Antigen: Sodium alginate conjugated to KLH.
Antibody Subtype: IgG1
– A: Pharmacological grade seaweed alginate.
– B: Sonicated pool of 17 whole cell serotypes (O1-O17) of P. aeruginosa.
– C: Alginate produced by P. aeruginosa strains PAO1 and PAO581. (HD Yu et al, Marshall University, Huntington, WV)
– D: Sputum samples from cystic fibrosis patients. (HD Yu et al, Marshall University, Huntington, WV)

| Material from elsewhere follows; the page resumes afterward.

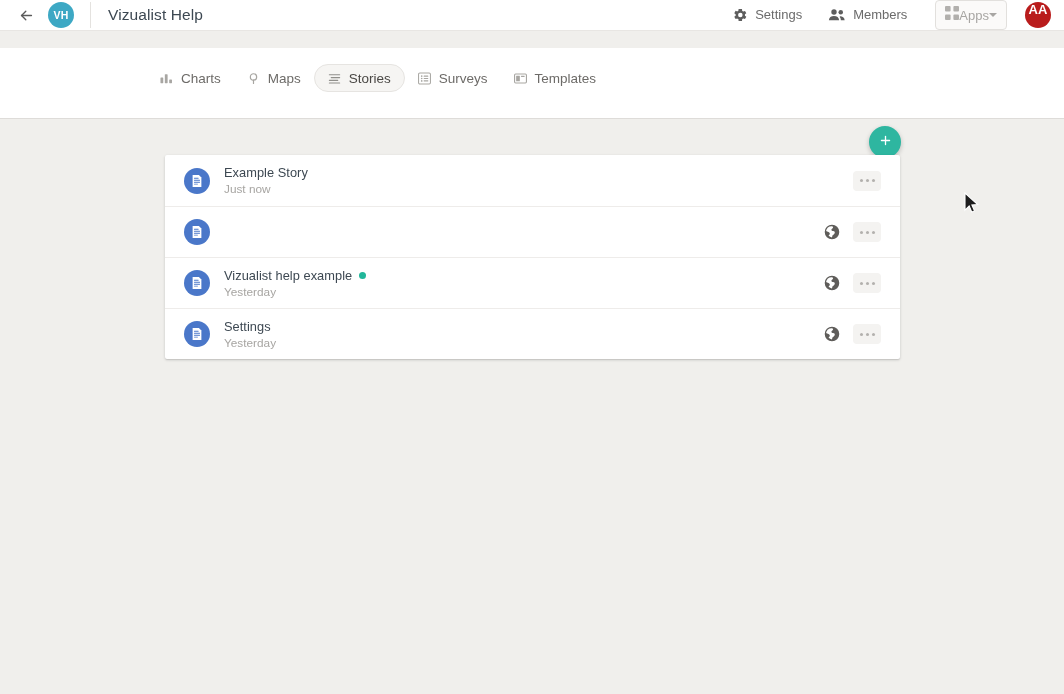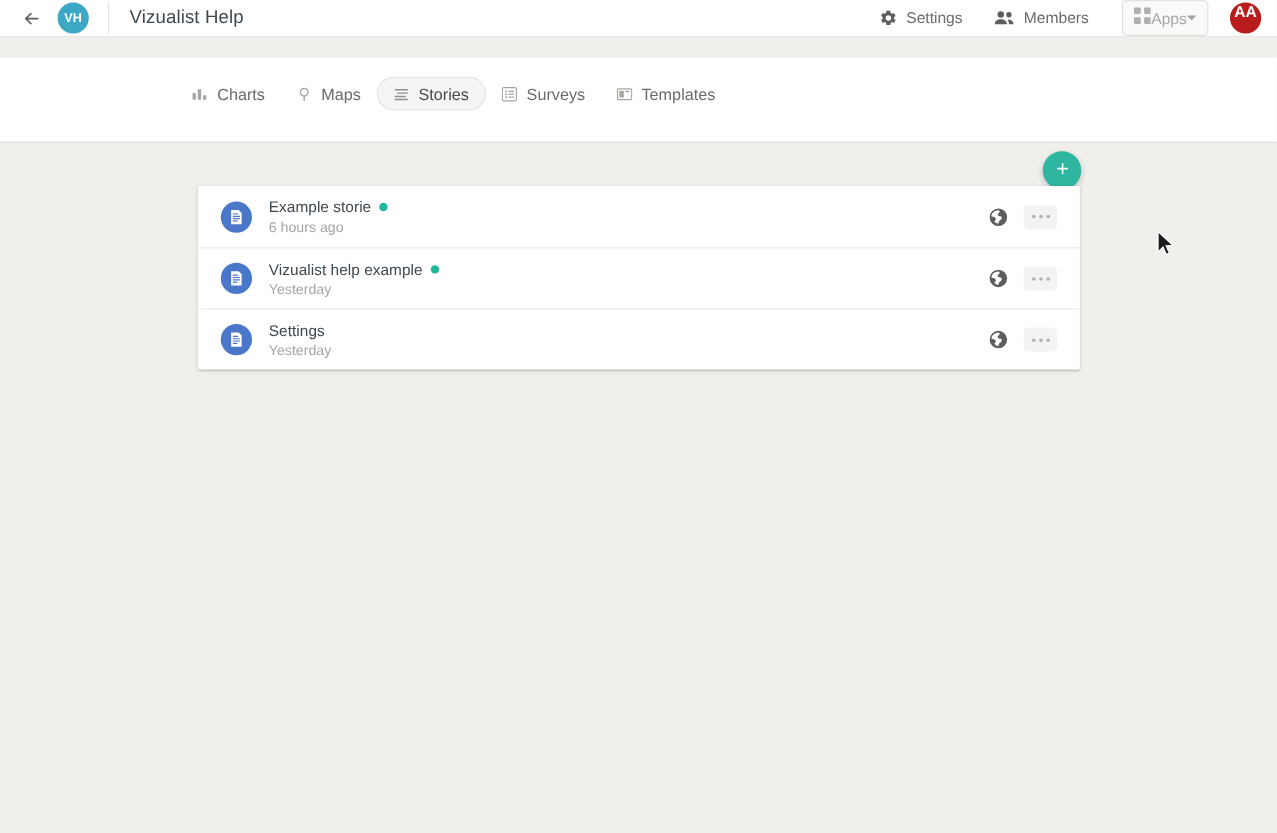"Example Story" div.row { html: none -> <div> <div> <svg> <path></path> <g> <rect></rect> <rect></rect> <rect></rect> <rect></rect> </g> </svg> </div> <div> <div> <span>Example Story</span> </div> <span>Just now</span> </div> <div> <div></div> <button> <i></i> <i></i> <i></i> </button> </div> </div> }
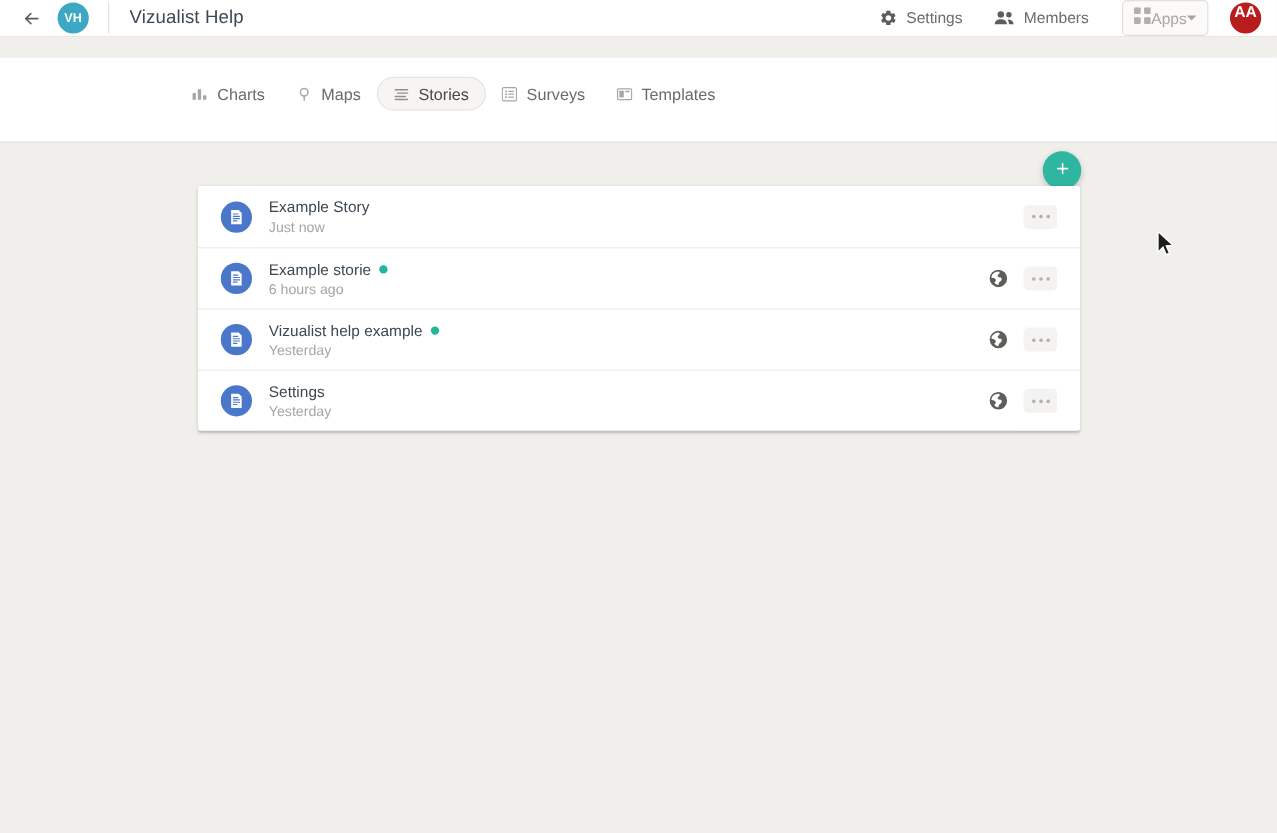"Example storie" div.row-text { html: <div> <div> <span>Example storie</span> <span></span> </div> <span>6 hours ago</span> </div> -> none }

These antibodies do not cross-react with similar polysaccharides such as amylopectin, amylose, collagen, or glycogen.
ELISA: Use at 0.5-20ug/ml with alginate on the solid phase. Working concentrations for these antibodies are dependent on the purity and concentration of alginate in samples tested.
STORAGE AND STABILITY
These antibodies are stable for at least one (1) year at -20°C. Store in appropriate aliquots to avoid multiple freeze-thaw cycles.
For in vitro investigational use only. Not for use in therapeutic or diagnostic procedures.